» **Activity**: Whenever a line in the data holds the string "Bills", pull that line out.

Itemized modification records
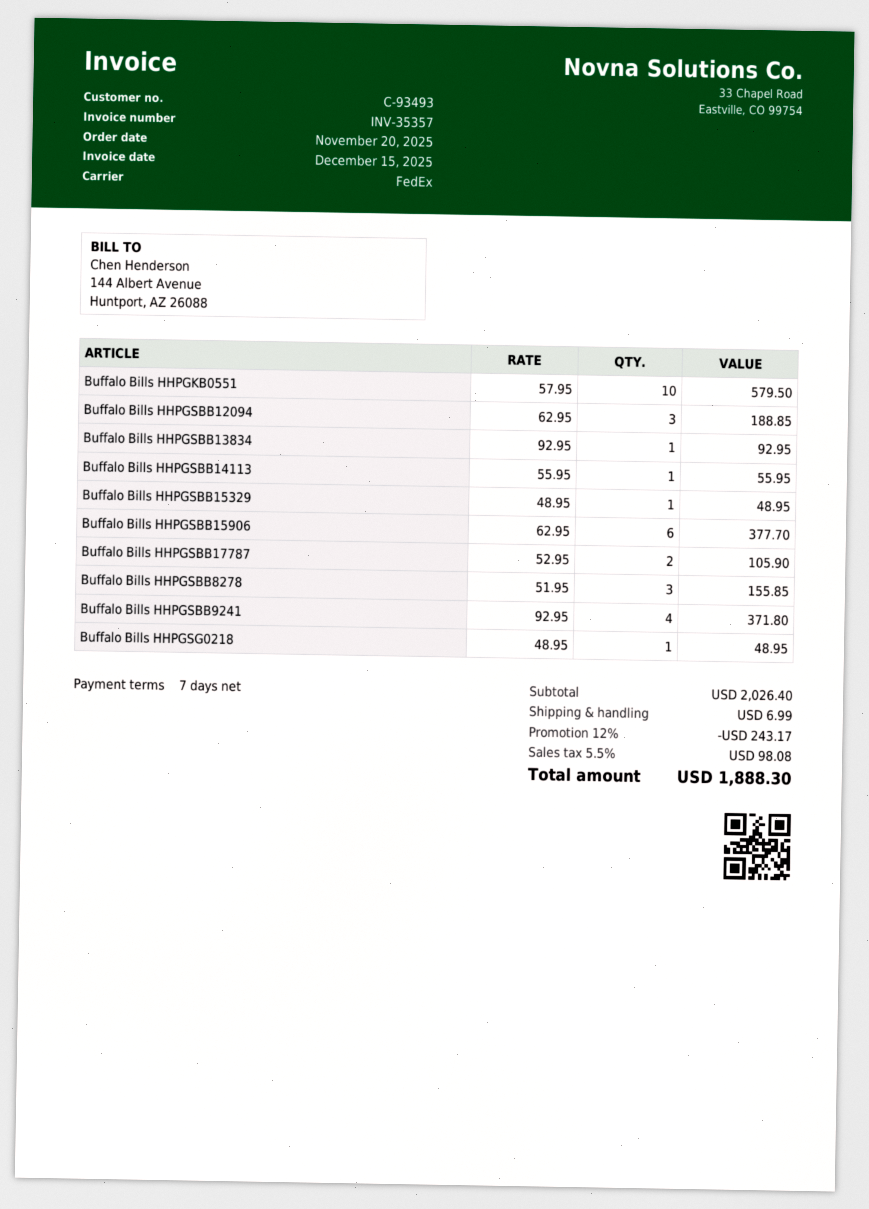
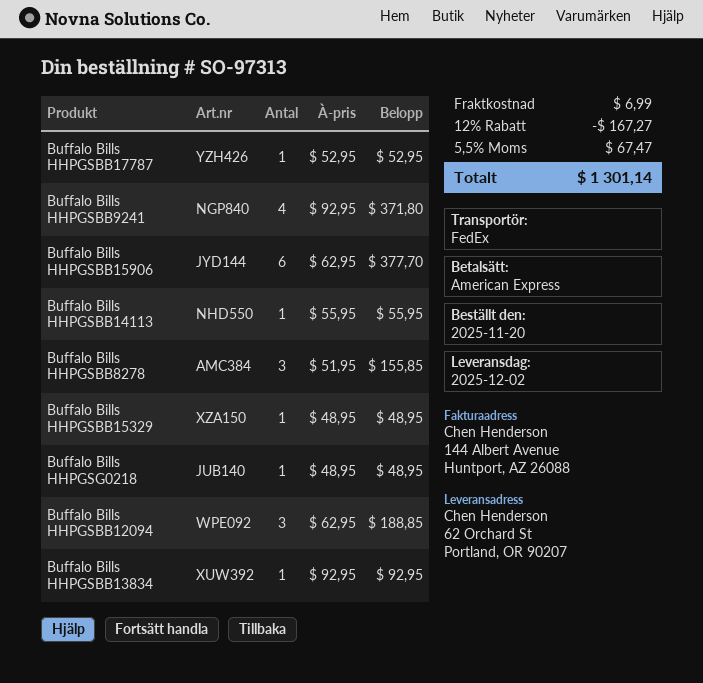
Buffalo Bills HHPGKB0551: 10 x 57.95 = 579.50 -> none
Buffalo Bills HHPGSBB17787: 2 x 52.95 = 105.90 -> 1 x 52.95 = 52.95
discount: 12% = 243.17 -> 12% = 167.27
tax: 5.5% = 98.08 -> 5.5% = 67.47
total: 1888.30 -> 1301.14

» **Task answer**:
Buffalo Bills HHPGKB0551: 10 x 57.95 = 579.50 -> none
Buffalo Bills HHPGSBB17787: 2 x 52.95 = 105.90 -> 1 x 52.95 = 52.95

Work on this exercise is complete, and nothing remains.